The bill’s sponsor — New Orleans state Rep. Austin Badon — said the it would create a $10 million taxpayer-funded scholarship program in Orleans Parish. That could send up to 1,500 children to private and parochial schools.

Only students in low-performing public schools and from low-income families would qualify for the program under Badon’s bill.

“Every opponent I hear is always talking about monitoring the status quo,” said Badon-D, New Orleans East’s representative. “They always talk about the money. They never say anything about the children and families.”

Badon said the program is all about giving parents the choice to send their children to a quality school.

“What it will do is it will breed competition and competition is good,” Badon said.

Opponents, though, said there already is enough competition in Orleans Parish schools.

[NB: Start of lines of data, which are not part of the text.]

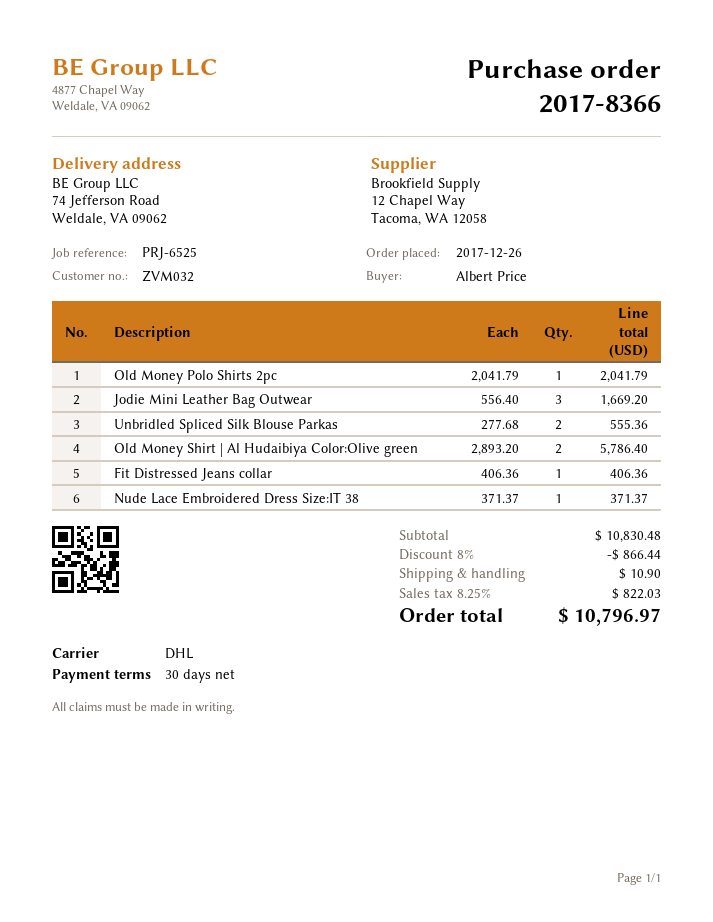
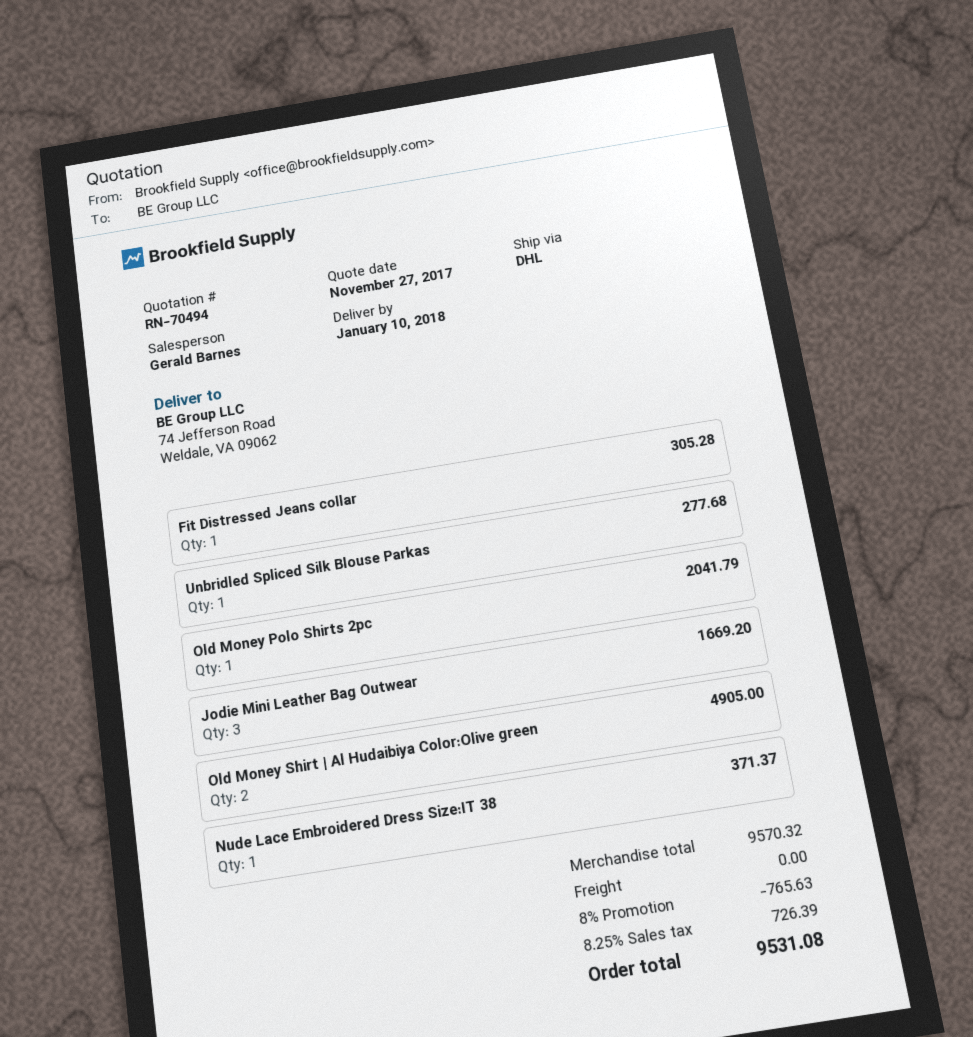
Unbridled Spliced Silk Blouse Parkas: 2 for 555.36 -> 1 for 277.68
Old Money Shirt | Al Hudaibiya Color:Olive green: 2 for 5786.40 -> 2 for 4905.00
Fit Distressed Jeans collar: 1 for 406.36 -> 1 for 305.28
subtotal: 10830.48 -> 9570.32
discount: 8% = 866.44 -> 8% = 765.63
shipping: 10.90 -> 0.00
tax: 8.25% = 822.03 -> 8.25% = 726.39
total: 10796.97 -> 9531.08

“You have charter schools,” said Joe Potts, a member of the Jefferson Federation of Teachers. “You have for-profit charter schools. You have a regular public school system with Orleans Parish. You have Algiers charter schools. You have private schools. And you have parochial schools.”

Opponents of the scholarship bill said it doesn’t put the children first. They said it puts narrow special interest — like the Catholic schools — above public education.

“This bill is an elitist effort to siphon public money to support private systems that are not accountable,” Christian Roselund said.

The NAACP said it may file a discrimination lawsuit if the scholarship bill passes and the governor signs it.

“At a time when the superintendent of the recovery school district is acknowledging that more financial resources are needed to provide an adequate public education to our children, SB795 will result in less financial resources being available to our children,” the NAACP’s Danatus King said.

Responded Badon, “These are scare tactics. They're trying to scare the general public. I hope they're about educating our children and that's the first and paramount goal. That's mine is to educate children.”

The bill — backed by Jindal — is now scheduled to face its final legislative hurdle in the state senate on Monday.  A similar bill setting up a statewide school voucher program appears dead for the session.